NOTE: The python process could be started by another user. Even from a user not logged in a GUI shell, and, even more, the "SYSTEM" (privileged) Windows user.
It is a limitation of the platform.
You probably need to use some low level API to retrieve the process info. You can take a look at this one: Getting the command line arguments of another process in Windows
You can probably use win32api module to access these APIs.
(Sorry, away from a Windows PC so I can't try it out)
Since sudoserver.py is your script, you could modify it to create a file in an accessible location when it starts and to delete the file when it finishes. Your shell script can then check for the existence of that file to find out if sudoserver.py is running.
(EDIT)
Thanks to the commenters who suggested that while the presence or absence of the file is an unreliable indicator, a file's lock status is not.
I wrote the following Python script testlock.py:
f = open ("lockfile.lck","w")
for i in range(10000000):
print (i)
f.close()
... and ran it in a Cygwin console window on my Windows PC. At the same time, I had another Cygwin console window open in the same directory.

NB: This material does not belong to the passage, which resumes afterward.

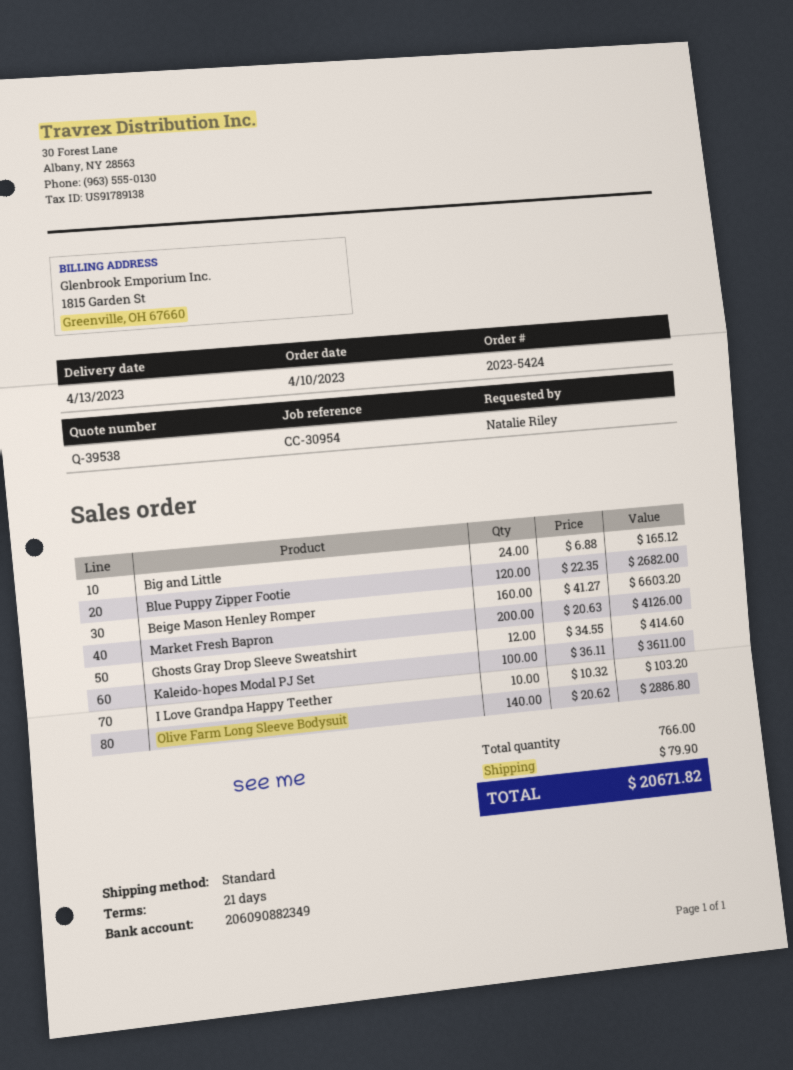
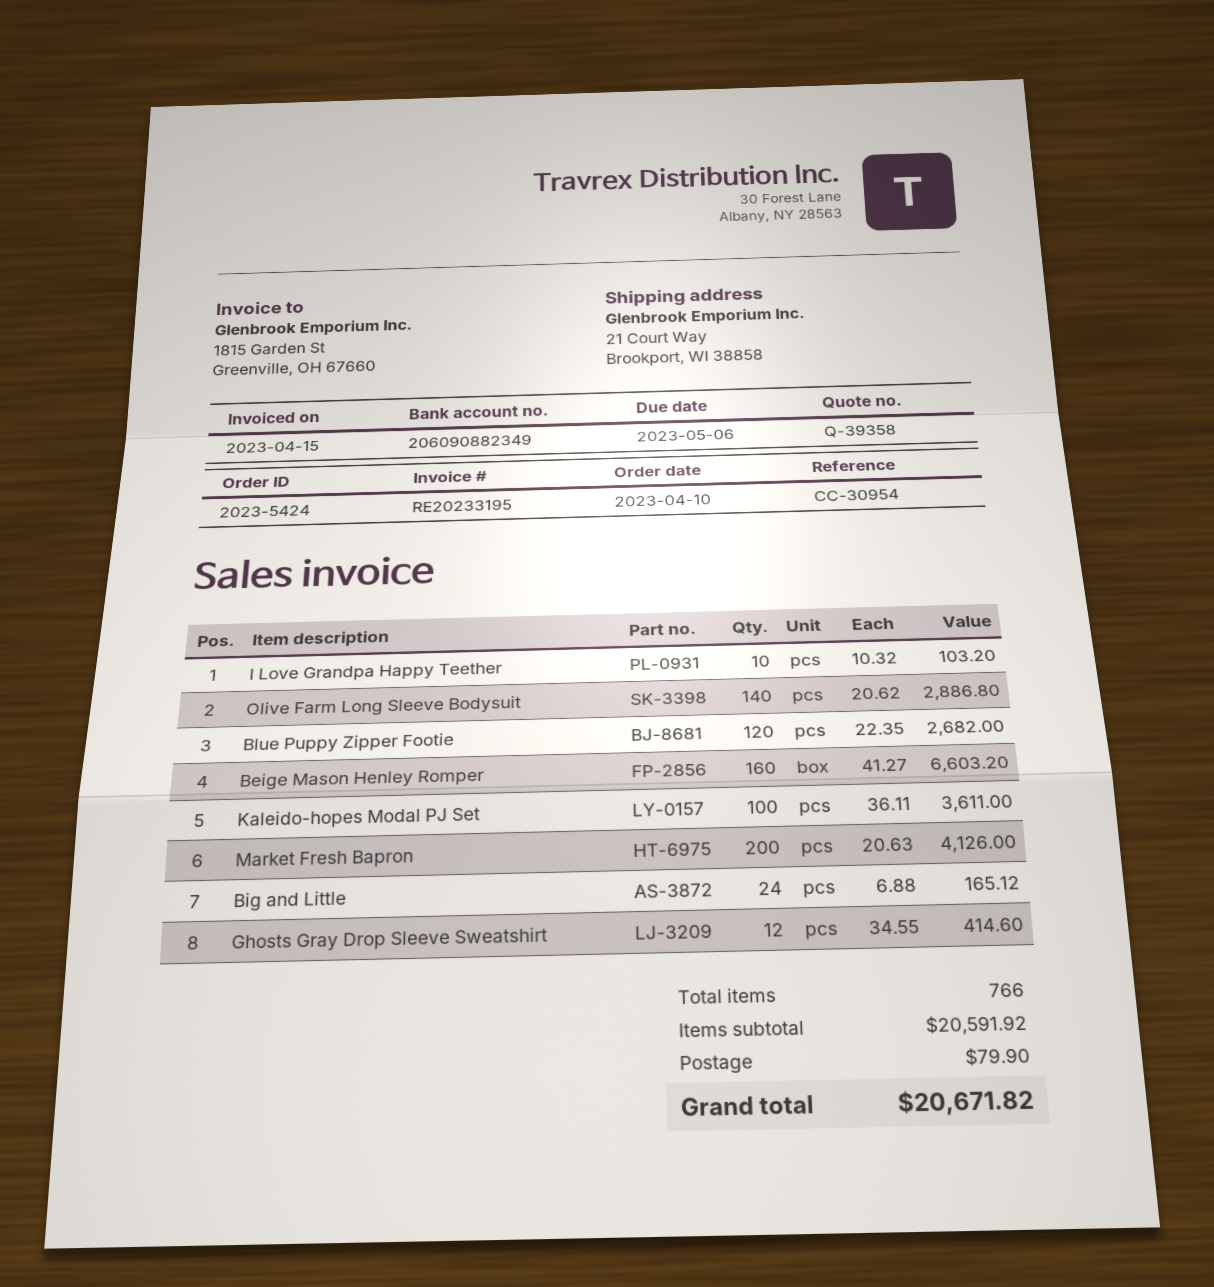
quote number: Q-39538 -> Q-39358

First, after I started testlock.py:
Simon#Simon-PC ~/test/python
$ ls
lockfile.lck testlock.py
Simon#Simon-PC ~/test/python
$ rm lockfile.lck
rm: cannot remove `lockfile.lck': Device or resource busy
... then after I had shut down testlock.py by using Ctrl-C:
Simon#Simon-PC ~/test/python
$ rm lockfile.lck
Simon#Simon-PC ~/test/python
$ ls
testlock.py
Simon#Simon-PC ~/test/python
$
Thus, it appears that Windows is locking the file while the testlock.py script is running but it is unlocked when it is stopped with Ctrl-C. The equivalent test can be carried out in Python with the following script:
import os
try:
os.remove ("lockfile.lck")
except:
print ("lockfile.lck in use")
... which correctly reports:
$ python testaccess.py
lockfile.lck in use
... when testlock.py is running but successfully removes the locked file when testlock.py has been stopped with a Ctrl-C.
Note that this approach works in Windows but it won't work in Unix because, according to the Python documentation:
On Windows, attempting to remove a file that is in use causes
an exception to be raised; on Unix, the directory entry is removed
but the storage allocated to the file is not made available until
the original file is no longer in use.
A platform-independent solution using an additional Python module FileLock is described in Locking a file in Python.
(FURTHER EDIT)
It appears that the OP didn't necessarily want a solution in Python. An alternative would be to do this in bash. Here is testlock.sh:
#!/bin/bash
flock lockfile.lck sequence.sh
The script sequence.sh just runs a time-consuming operation:
#!/bin/bash
for i in `seq 1 1000000`;
do
echo $i
done
Now, while testlock.sh is running, we can test the lock status using another variant on flock:
$ flock -n lockfile.lck echo "Lock acquired" || echo "Could not acquire lock"
Could not acquire lock
$ flock -n lockfile.lck echo "Lock acquired" || echo "Could not acquire lock"
Could not acquire lock
$ flock -n lockfile.lck echo "Lock acquired" || echo "Could not acquire lock"
Lock acquired
$
The first two attempts to lock the file failed because testlock.sh was still running and so the file was locked. The last attempt succeeded because testlock.sh had finished running.